Hey ya'll. First off, yes I've searched and read quite a few threads on the whole MK3 (2.0) oil pressure light beeping issue. Lots of good information on here, but I've sorta hit a snag.

I have a 98 2.0 Jetta, which started beeping about 1.5 oil changes ago. It started very infrequent and has become more frequent. the oil pressure switches (both) have been replaced, the oil has been changed to 15W30, the oil filter is a VW one, and my oil pan is not dented. I recently had my shop check out the car for this issue and the oil pressure was fine across the board (couple PSI over spec). I have taken the wire off to make sure the cluster is working consistently, and yup, she beeps like mad once I take the wire off, but doesn't beep (like mad, at least) when its on. 

Most recent event that has me scratching my head, is that I put some lucas oil stabilizer in (about 3/4 quart) and for a while I thought it had actually solved it. But then it still beeped, just a lot less frequent and it beeped while going slow speeds, whereas before it would beep more typically at highway speeds.

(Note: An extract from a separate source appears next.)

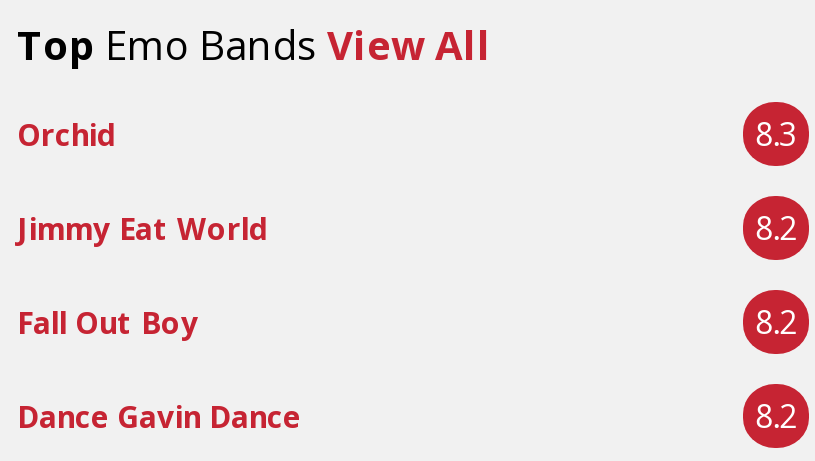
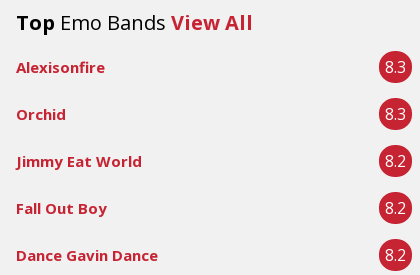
+ Alexisonfire
+ 8.3
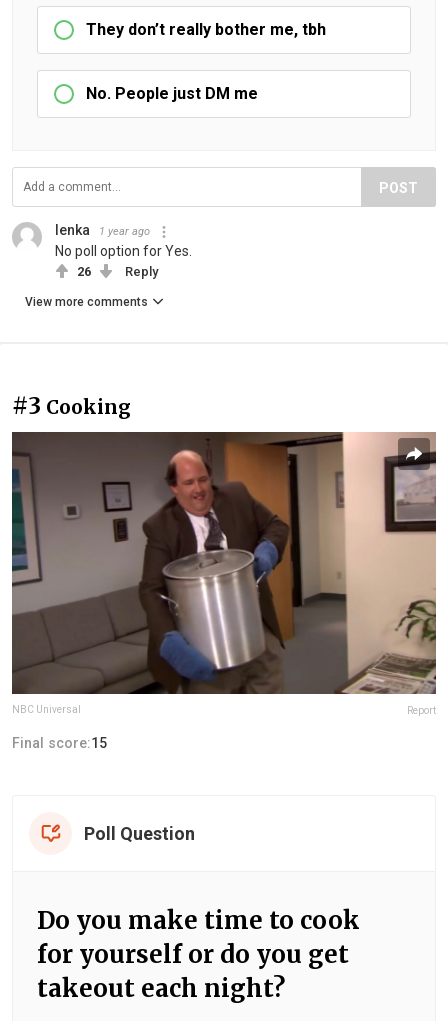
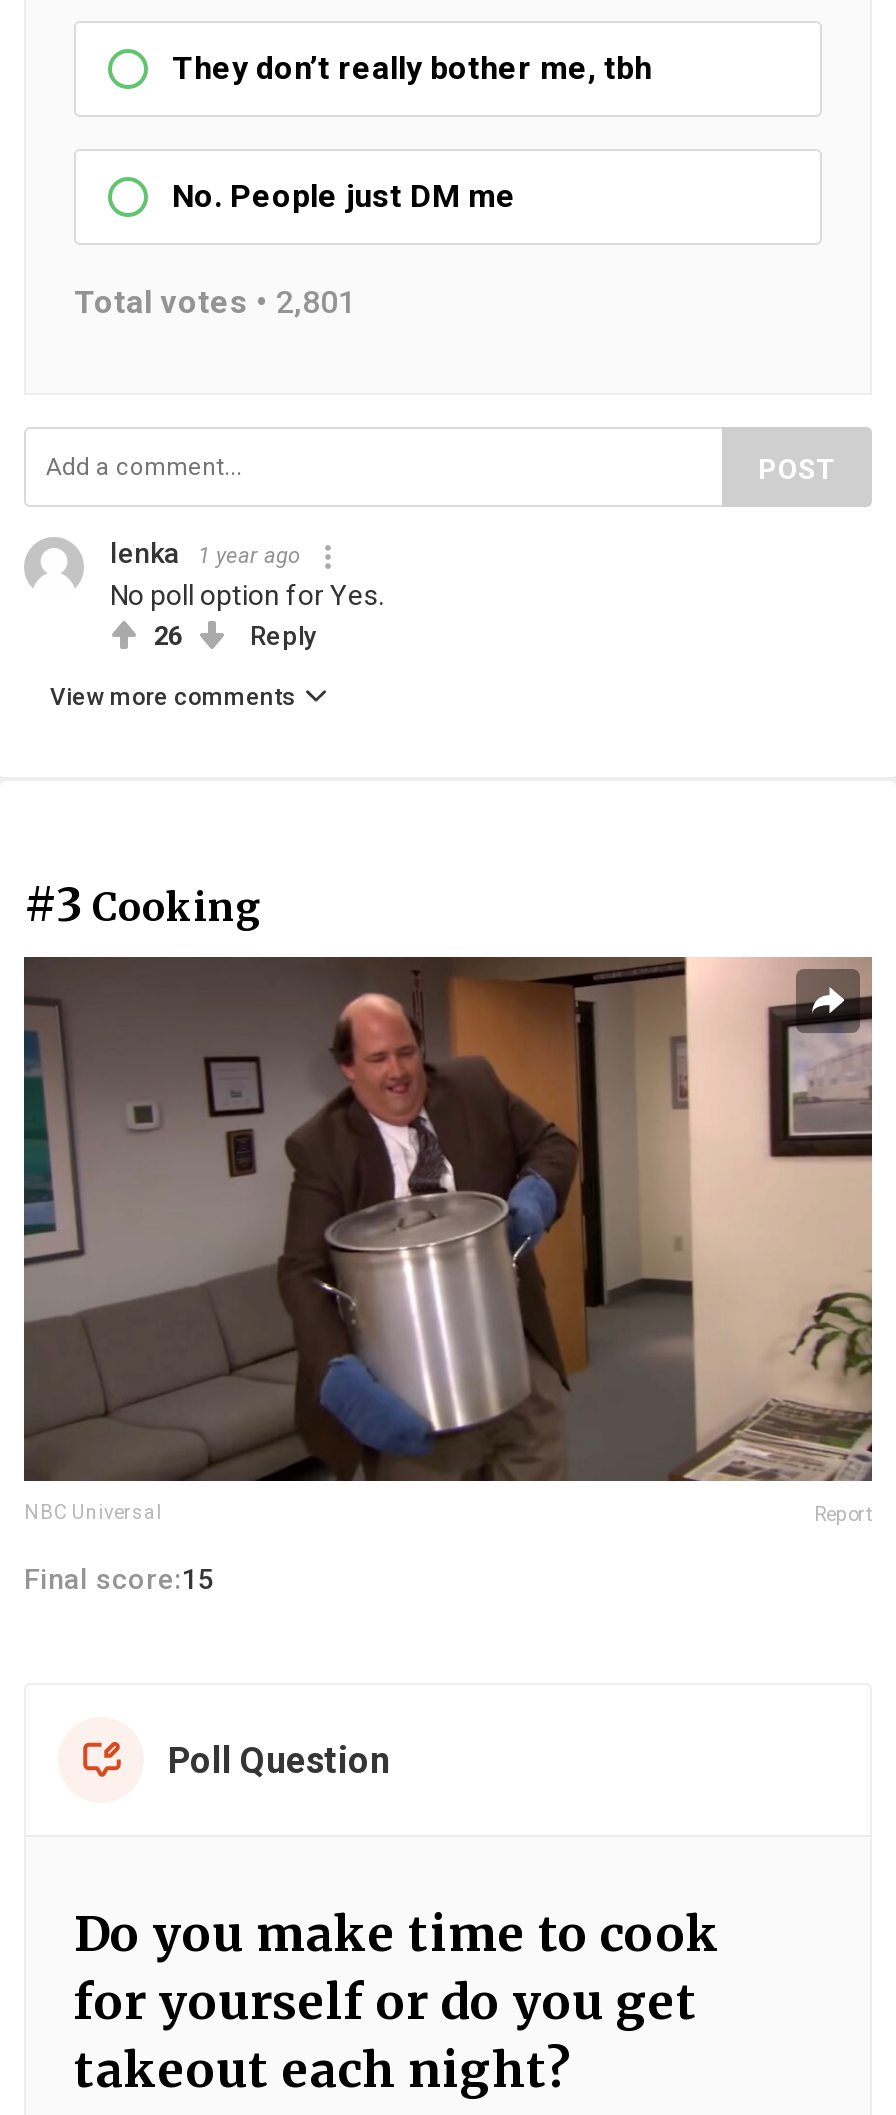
+ Total votes • 2,801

My original hunch was either a) oil pump intake area has cloggage, or b) oil pump is 'going' bad (but I'm not aware of an oil pump 'going' bad, I thought they just work, or they don't). But now, I'm confused. Why would an oil stabilizer (which thickens the oil, I believe) make the error LESS frequent, if the issue is cloggage or oil pump failure? 

Unfortunately, I do NOT have a garage nor tools, so doing anything besides popping the hood basically makes me take the car to a mechanic, and my mechanic isn't exactly cheap. I do not want to just take a stab at 'well maybe its your oil pump' or 'maybe its your cluster' (which I doubt) without having a good reason. 

So what do I do?

1. Just take the car to the mechanic, let them know that I put in the oil stabilizer, and say 'do your diagnostic' and see what they say? My bet is, they will say 'well you're running at spec, so we could either replace your oil pump/cluster, or we leave it as is' to which I will say 'leave it as is' because my money doesn't just grow on trees. Back at square one.

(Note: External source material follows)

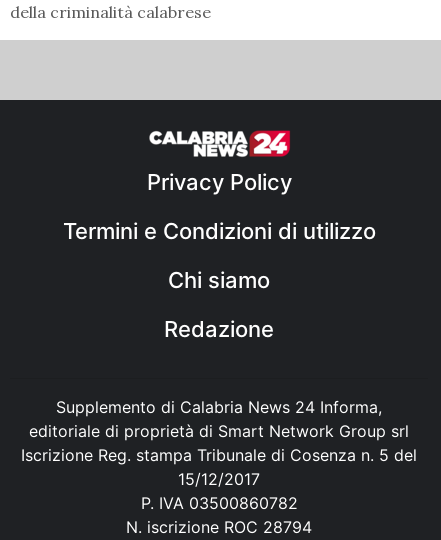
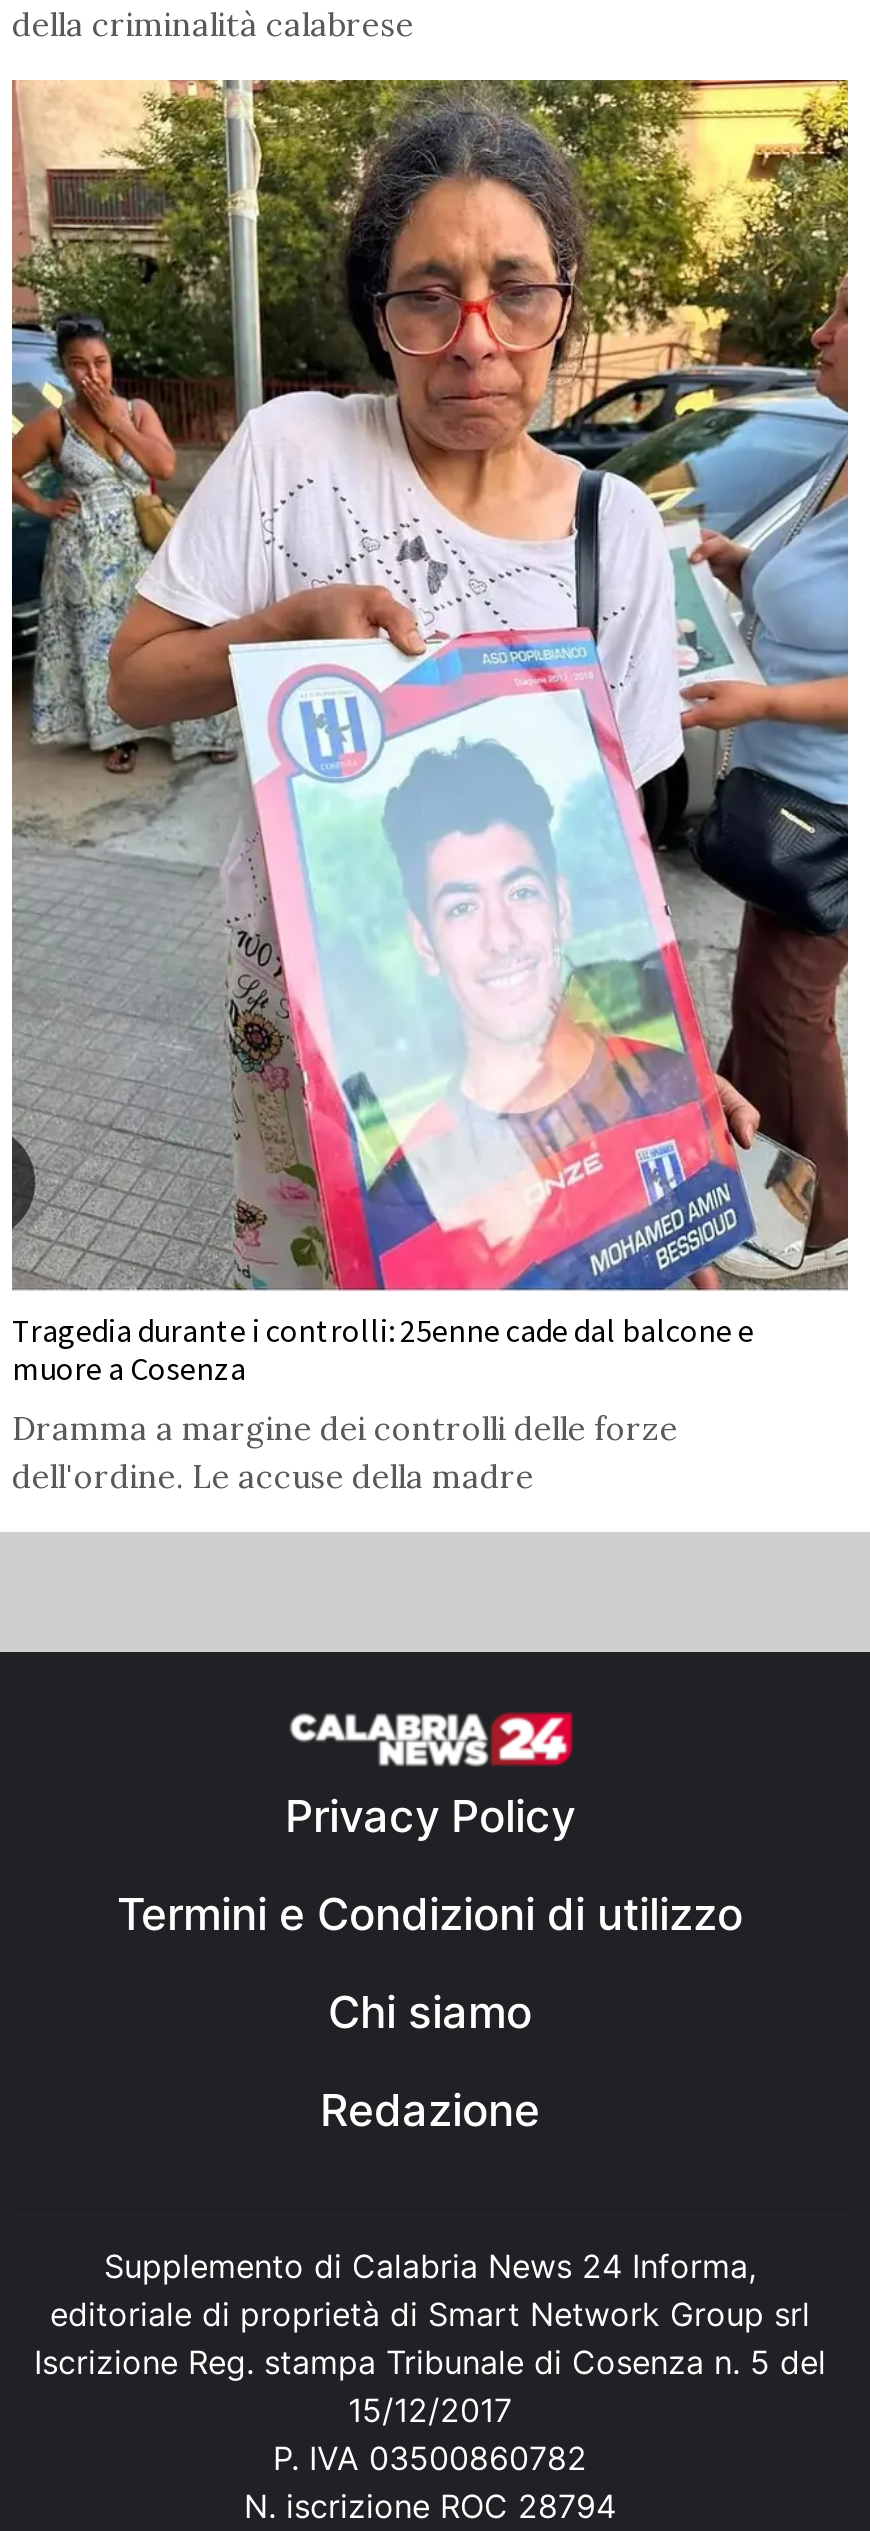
+ [image]
+ Tragedia durante i controlli: 25enne cade dal balcone e
+ muore a Cosenza
+ Dramma a margine dei controlli delle forze
+ dell'ordine. Le accuse della madre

2. Take the car to the mechanic, and specifically let them know that I would like them to drop the oil pan, clean the baffle and the oil pump intake area, and then call me. If there was a bunch of crap in there, problem solved (although I'm not sure why my car would be running at spec PSI just a few weeks ago). If there wasn't a bunch of crap, I'm back at square one sort of (but at least I know my oil pan/baffle/pump is clean). 

3. Put in more lucas oil stabilizer 

4. Ground out the wire to the high-pressure oil switch, and get a oil pressure gauge to replace it. 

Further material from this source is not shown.